The former Social Security worker responsible for the $2.5 million fraud helped claimants looking for benefits and sent them to doctors. The doctors would receive $500 for each fake claim, according to Ed Ryan, New York-based special agent in charge of the Inspector General's office of the Social Security Administration's investigations office. Agents foiled the operation by taking videos of people that lied about their claims. For example, one was a gym owner who supposedly had back problems, but had a picture of himself on Facebook lifting a girl above his head.

When federal agents started their investigation in 2009, they realized that "the conspiracy was much larger and far-reaching than [they] thought, reveals Ryan. In fact, the fraud was not just in Puerto Rico--it went all the way to Baltimore as well. But the majority of the fraud was being committed in Puerto Rico, as nine of the top 10 U.S. zip codes of fradulent claims were in Puerto Rico. "Not everyone is receiving them fraudulently, but it is worrying," said Ryan. "Something is wrong."

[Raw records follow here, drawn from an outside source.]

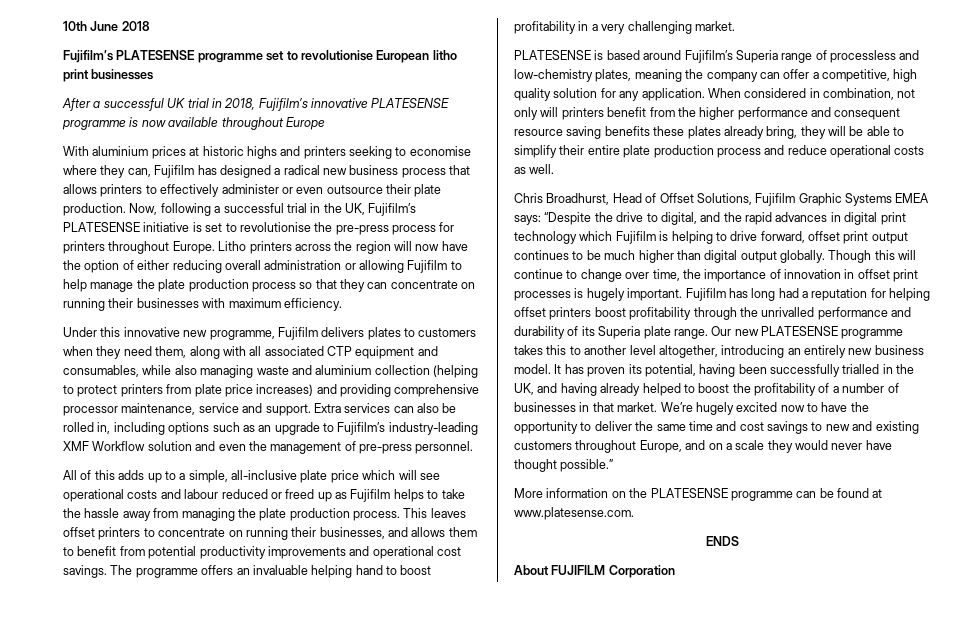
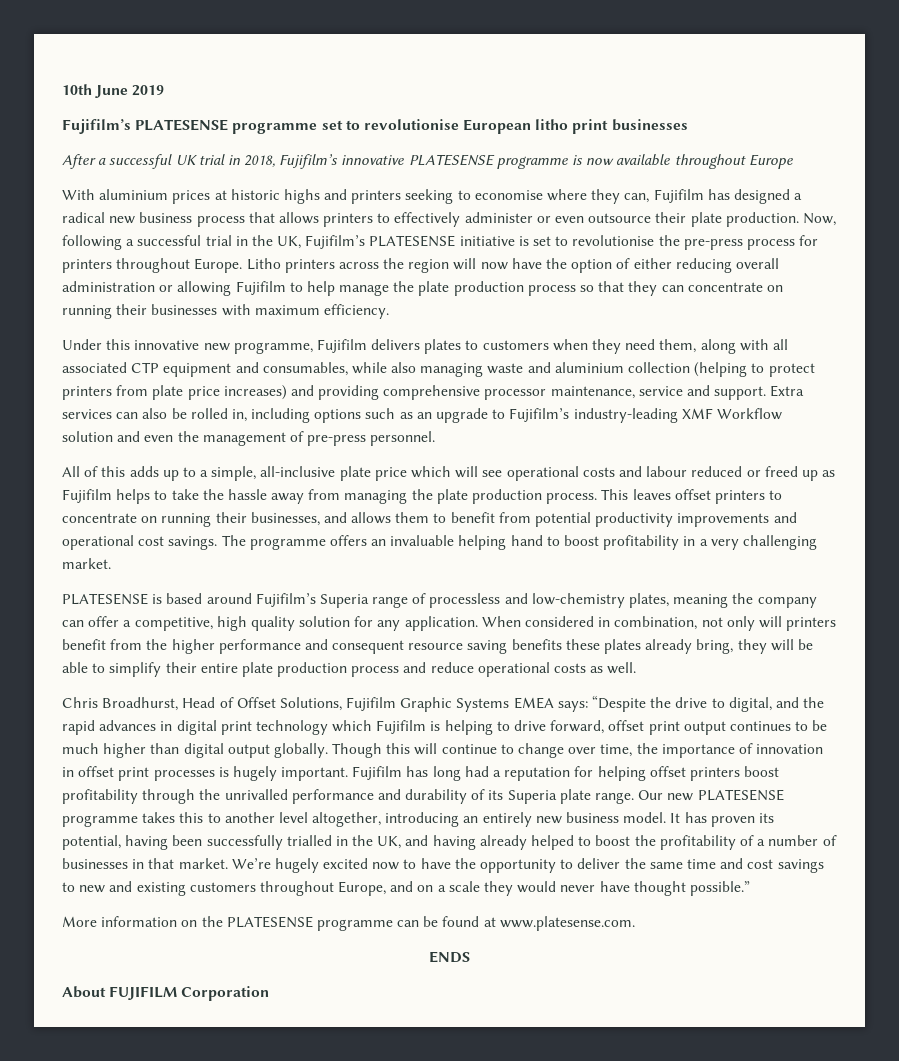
- 10th June 2018
+ 10th June 2019

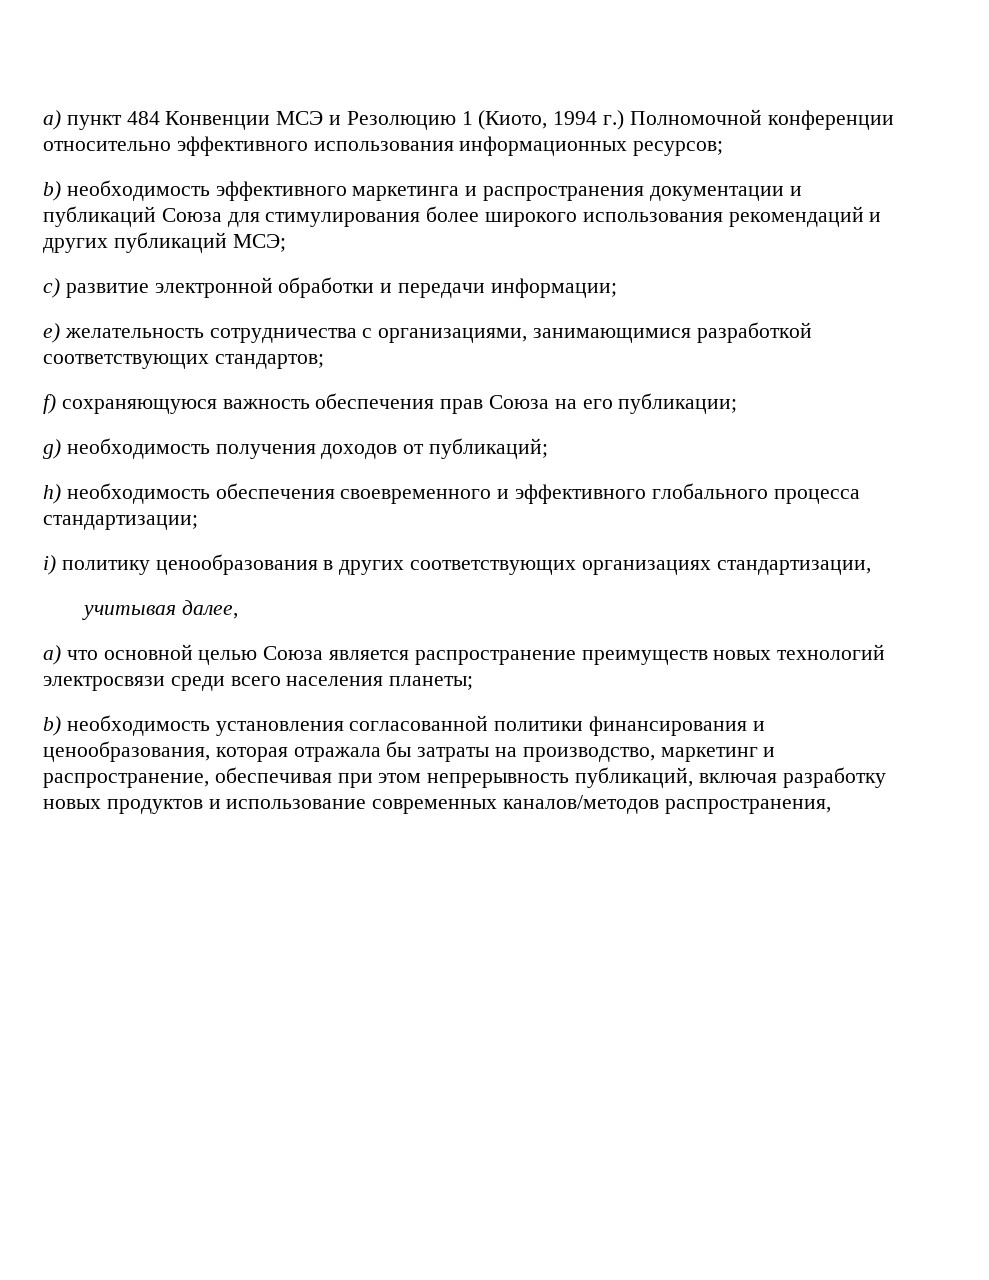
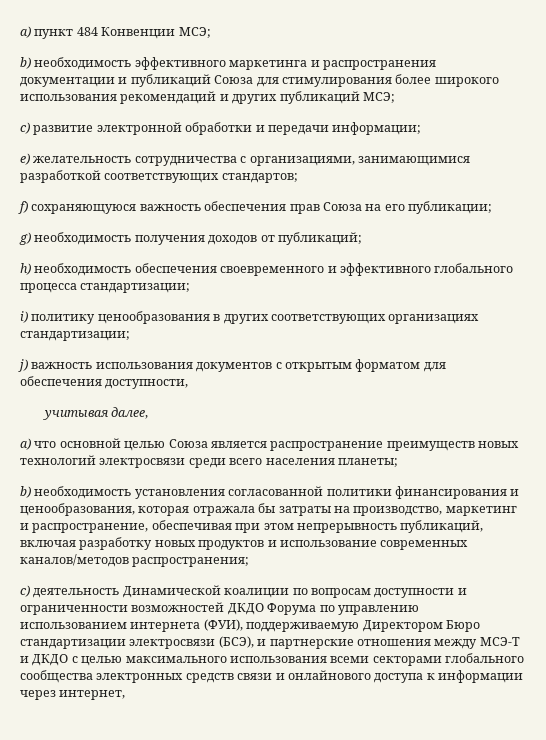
- а) пункт 484 Конвенции МСЭ и Резолюцию 1 (Киото, 1994 г.) Полномочной конференции относительно эффективного использования информационных ресурсов;
+ а) пункт 484 Конвенции МСЭ;
- i) политику ценообразования в других соответствующих организациях стандартизации,
+ i) политику ценообразования в других соответствующих организациях стандартизации;
+ j) важность использования документов с открытым форматом для обеспечения доступности,
- b) необходимость установления согласованной политики финансирования и ценообразования, которая отражала бы затраты на производство, маркетинг и распространение, обеспечивая при этом непрерывность публикаций, включая разработку новых продуктов и использование современных каналов/методов распространения,
+ b) необходимость установления согласованной политики финансирования и ценообразования, которая отражала бы затраты на производство, маркетинг и распространение, обеспечивая при этом непрерывность публикаций, включая разработку новых продуктов и использование современных каналов/методов распространения;
+ c) деятельность Динамической коалиции по вопросам доступности и ограниченности возможностей ДКДО Форума по управлению использованием интернета (ФУИ), поддерживаемую Директором Бюро стандартизации электросвязи (БСЭ), и партнерские отношения между МСЭ-Т и ДКДО с целью максимального использования всеми секторами глобального сообщества электронных средств связи и онлайнового доступа к информации через интернет,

According Rep. Sam Johnson, a Texas Republican and the Social Security chairman of the Ways and Means Subcommittee, the Puerto Rican case will be discussed in a September hearing. "Clearly this isn't a case of just a few bad apples," he said in a statement. "That such fraud could occur in the first place raises serious and troubling questions regarding Social Security's management of the disability program."

To prevent this kind of fraud around the country, units have been established around the country and in San Juan to investigate potential cases of Social Security fraud. In fact, Ryan has revealed that 24 other U.S. cities have ongoing investigations and they function "basically to stop the bleeding before it begins."